The value of F_RR can vary as a function of temperature since the Cabannes linewidth, \({\text{~}}{\mathcal{R}_i}\left( {{\nu _r}} \right)\) and the Raman linewidths, \(\mathcal{R}_{i}^{{\text{Q}}}\left( {{\nu _{\text{r}}}} \right)\), and \(\mathcal{R}_{i}^{{J \to {J^\prime }}}\left( {{\nu _{\text{r}}},\Delta {\nu _{J \to {J^\prime }}}} \right)\) can change width (and shape) as a function of gas temperature, while the I₂ lines remain constant for a given I₂ filter cell setting. Figure 12 shows the variation of F_RR as a function of temperature for five gases. For all species considered, F_RR decreases with increasing temperature. This is due to the fact that the Cabannes linewidth, \({\text{~}}{\mathcal{R}_i}\left( {{\nu _r}} \right)\) increases with increasing temperature due to Doppler broadening, while the rotational Raman linewidths remain largely constant due to competing effects of Doppler broadening and collisional broadening. Thus, with increasing temperature, an increasingly larger fraction of the RBS signal (as compared to the rotational Raman scattering signal) transmits through the I₂ filter.

Fig. 12

Variations in calculated fraction percent (FRR) of total FRS signal due to rotational Raman scattering (Q-branch and Stokes/anti-Stokes) as a function of temperature

Appendix 2: temperature-dependent values of \({c_{\text{int} }}~\)and \({\mu _{\text{B}}}\) for combustion-relevant species

Kinetic models of scattered light spectra require collision properties of gases that are used within the collision integral of the Boltzmann equation. For the Tenti S6 model [5], the collision integral is estimated using gas transport properties including the internal specific heat capacity (\({c_{\operatorname{int} }}\)) and the bulk viscosity (\({\mu _{\text{B}}}\)). Both \({c_{\operatorname{int} }}\) and \({\mu _{\text{B}}}\) depend on the relaxation rates of the internal degrees of freedom of the molecule.

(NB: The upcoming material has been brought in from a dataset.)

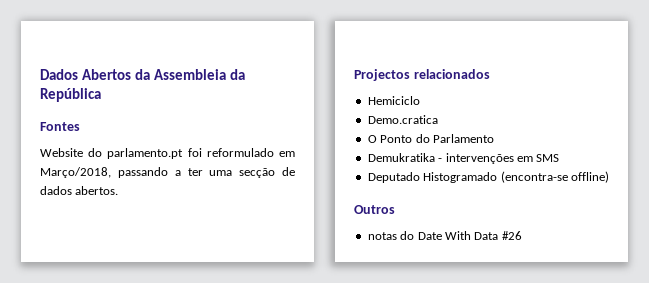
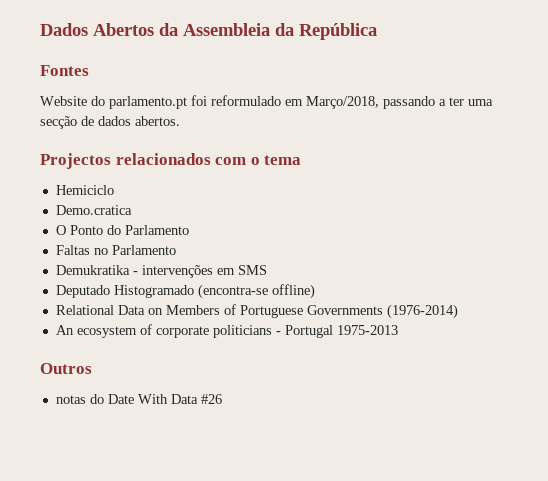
(490, 74) none -> [215,155,302,165] com o tema
(494, 138) none -> [55,245,176,255] // Faltas no Parlamento
(609, 177) none -> [55,304,458,319] [55,324,398,338] // Relational Data on Members of Portuguese Governments (1976-2014) // An ecosystem of corporate politicians - Portugal 1975-2013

2.1 Internal specific heat capacity (\({c_{\text{tint} }}\))

In general, the internal specific heat capacity can be calculated as

$${c_{\operatorname{int} }}=\frac{{\left( {5 - 3\gamma } \right)}}{{2\left( {\gamma - 1} \right)}},$$

(39)

where γ is the ratio of specific heats, which can be expressed in terms of the total number of internal degrees of freedom \(\left( f \right),\) as

$$\gamma =\frac{2}{f}+1,$$

(40)

and thus

$${c_{\operatorname{int} }}=\frac{{\left( {f - 3} \right)}}{2}.$$

(41)

The total number of degrees of freedom is written as f = f_t + f_r + f_v, where f_t = 3 is the number of translational degrees of freedom, f_r is the number of rotational degrees of freedom given by

$${f_{\text{r}}}=\left\{ {\begin{array}{*{20}{l}} 2&{\quad {\text{linear}}\;{\text{molecule}}} \\ 3&{\quad {\text{non-linear}}\;{\text{molecule}}} \end{array}} \right.,$$

(42)

and \({f_v}\) is the number of vibrational degrees of freedom, given by

$${f_{\text{v}}}=\left\{ {\begin{array}{*{20}{l}} {2\left( {3N - 5} \right)}&{\quad {\text{linear}}\;{\text{molecule}}} \\ {2\left( {3N - 6} \right)}&{\quad {\text{non-linear}}\;{\text{molecule}}} \end{array}} \right.,$$

(43)

where N is the total number of atoms in the molecule. Note, the factor of 2 preceding the parenthetical arguments in Eq. (42) corresponds to the fact that each active vibrational mode has 2° of freedom. Since the number of accessible vibrational modes increases with increasing temperature, \(\gamma =\gamma \left( T \right)\) and thus the temperature dependence of \({c_{\operatorname{int} }}\) is embedded within \(\gamma\).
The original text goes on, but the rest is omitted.